With his vast knowledge in taxation, President Atta-Mills introduced economic programmes and policies, which reduced inflation to a single digit, ensured a stable currency and increased the country’s economic growth rate to 14 per cent in 2011, and Ghana started producing crude oil in commercial quantities.

After President Prof. Atta-Mills’ sudden demise in 2012, his vice John Dramani Mahama was sworn-in as President and led the country into peaceful election on December 7, 2012, which he eventually won.

President Mahama, who continued the policies and programmes of his predecessor, steered the country to achieve some successes, including infrastructural development such as construction of roads, flyovers, community senior high schools, health facilities, electrification projects, and respect for the rule of law.
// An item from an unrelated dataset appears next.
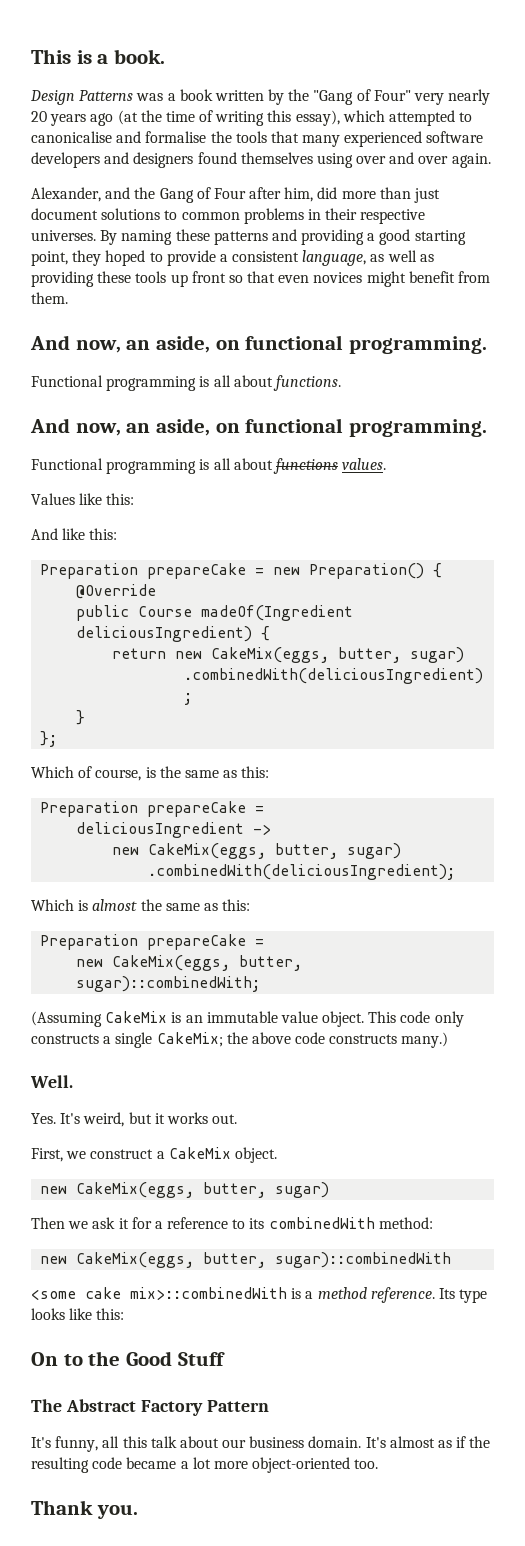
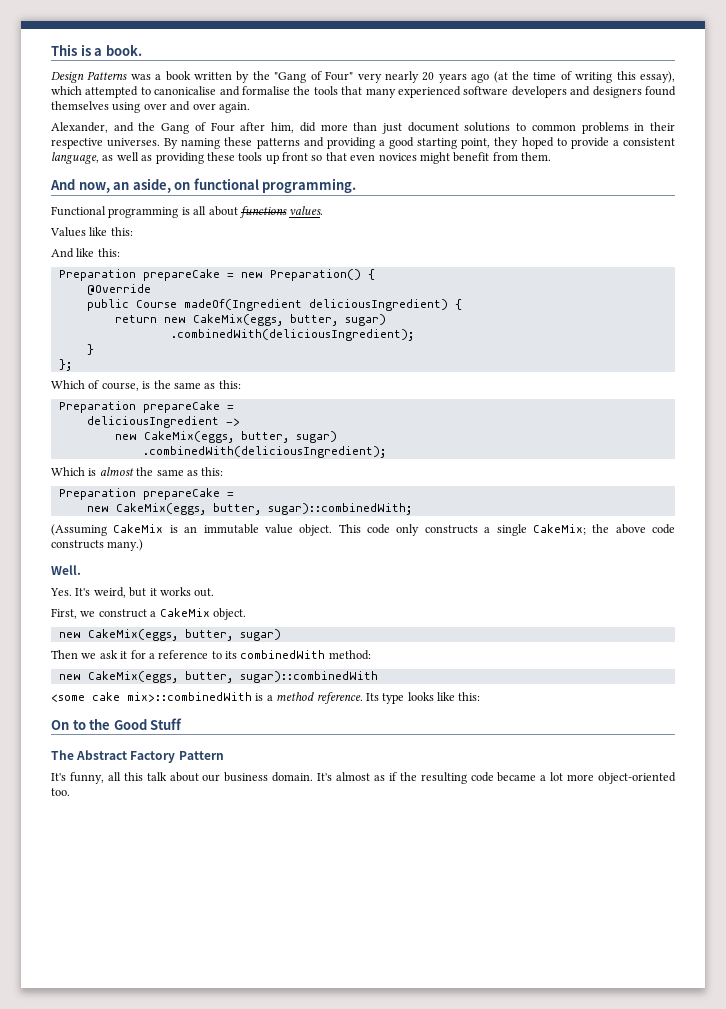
- Functional programming is all about functions.
- And now, an aside, on functional programming.
- Thank you.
However, his administration witnessed prolonged electricity crisis, otherwise known as dumsor leading to the collapse of some businesses and allegations of corruption by members of his government.
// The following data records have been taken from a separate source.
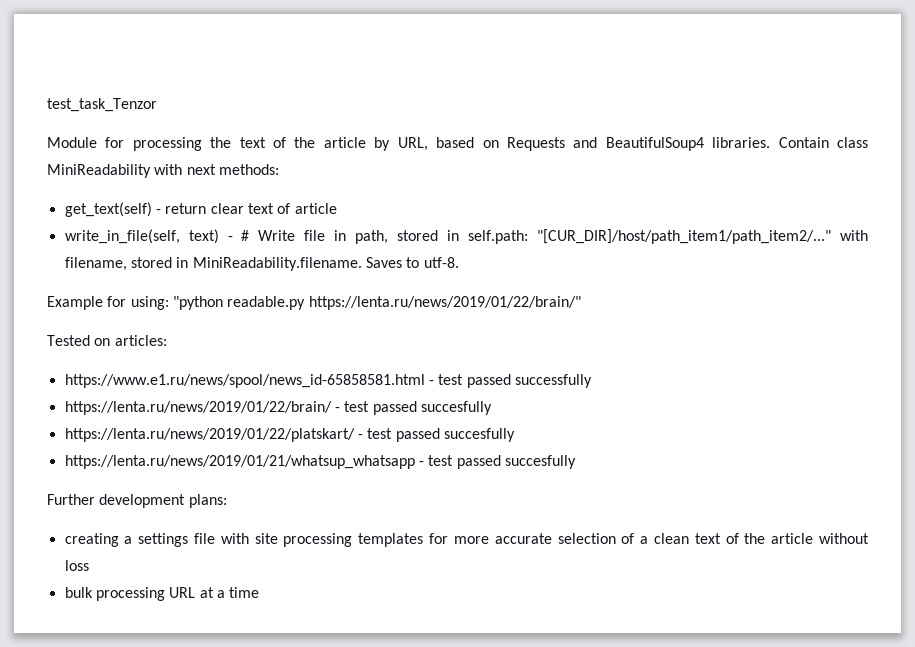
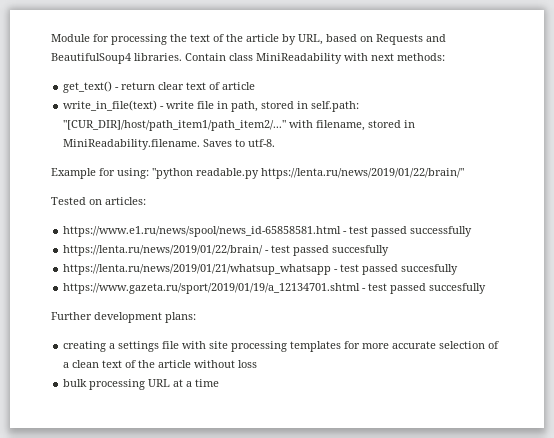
- test_task_Tenzor
- get_text(self) - return clear text of article
+ get_text() - return clear text of article
- write_in_file(self, text) - # Write file in path, stored in self.path: "[CUR_DIR]/host/path_item1/path_item2/..." with filename, stored in MiniReadability.filename. Saves to utf-8.
+ write_in_file(text) - write file in path, stored in self.path: "[CUR_DIR]/host/path_item1/path_item2/..." with filename, stored in MiniReadability.filename. Saves to utf-8.
- https://lenta.ru/news/2019/01/22/platskart/ - test passed succesfully
  https://lenta.ru/news/2019/01/21/whatsup_whatsapp - test passed succesfully
+ https://www.gazeta.ru/sport/2019/01/19/a_12134701.shtml - test passed succesfully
Ghanaians eventually voted against him in the 2016 general election, and, therefore, ushered-in Nana Addo Dankwa Akufo-Addo led government into office on January 7, 2017.
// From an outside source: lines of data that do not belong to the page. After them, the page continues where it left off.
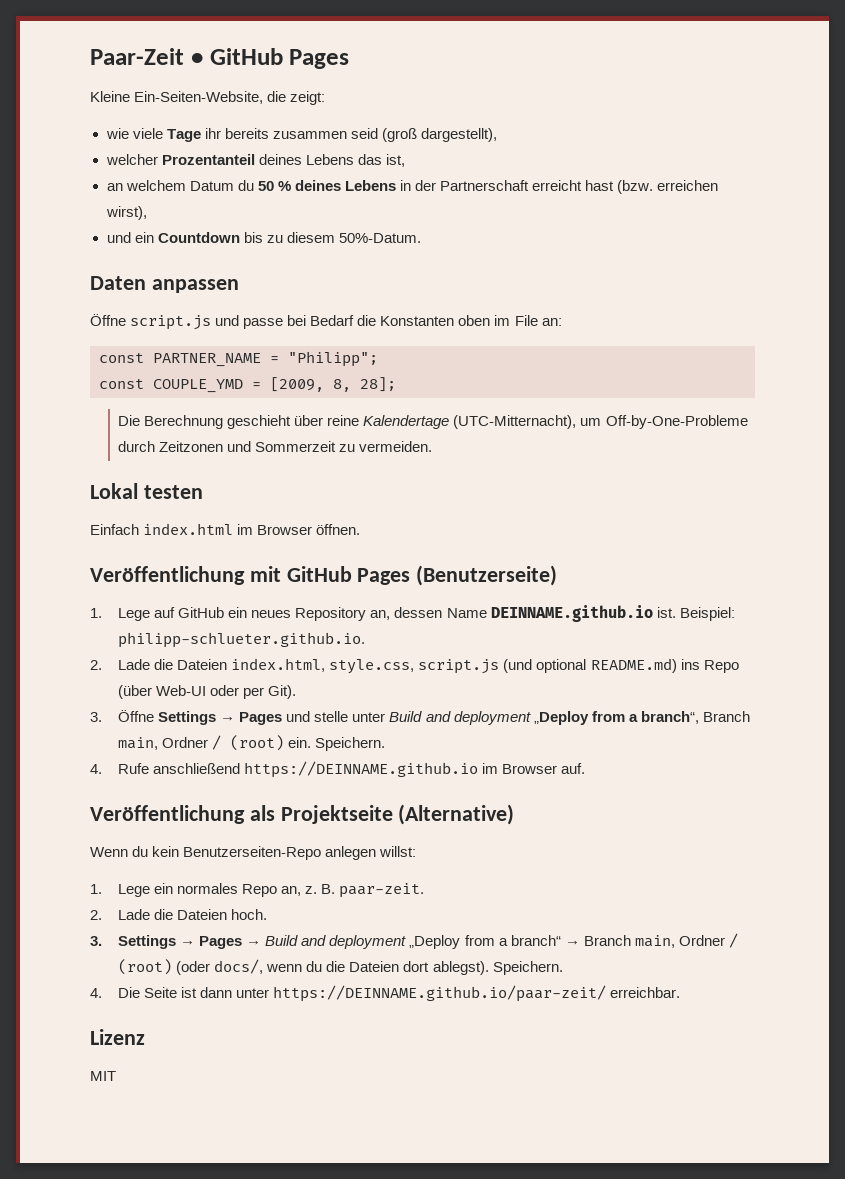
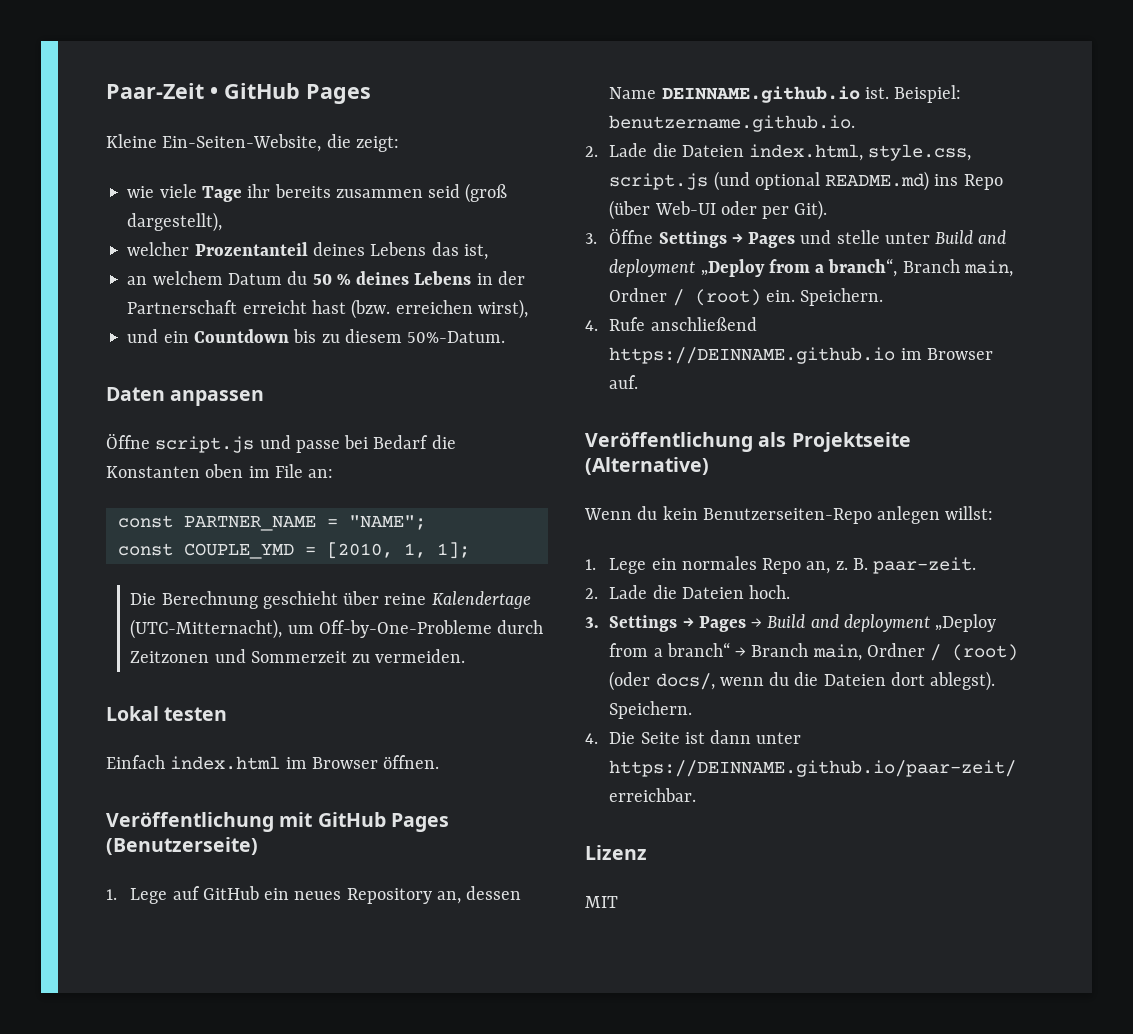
- const PARTNER_NAME = "Philipp";
+ const PARTNER_NAME = "NAME";
- const COUPLE_YMD = [2009, 8, 28];
+ const COUPLE_YMD = [2010, 1, 1];
- Beispiel: philipp-schlueter.github.io.
+ Beispiel: benutzername.github.io.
Nana Akufo-Addo came into power on the back of many juicy promises, which were outlined in the NPP manifesto, including One District, One Factory, One Constituency, One Million Cedis, One Village, One Dam, Free Senior High School Policy, intention to create jobs for the numerous unemployed youth, stimulus package for collapsing but viable businesses, protecting the public purse and fight corruption.

He reiterated his intention to fulfil those promises during his inaugural address on January 7, 2017 and gave the assurance that, he would not disappoint Ghanaians.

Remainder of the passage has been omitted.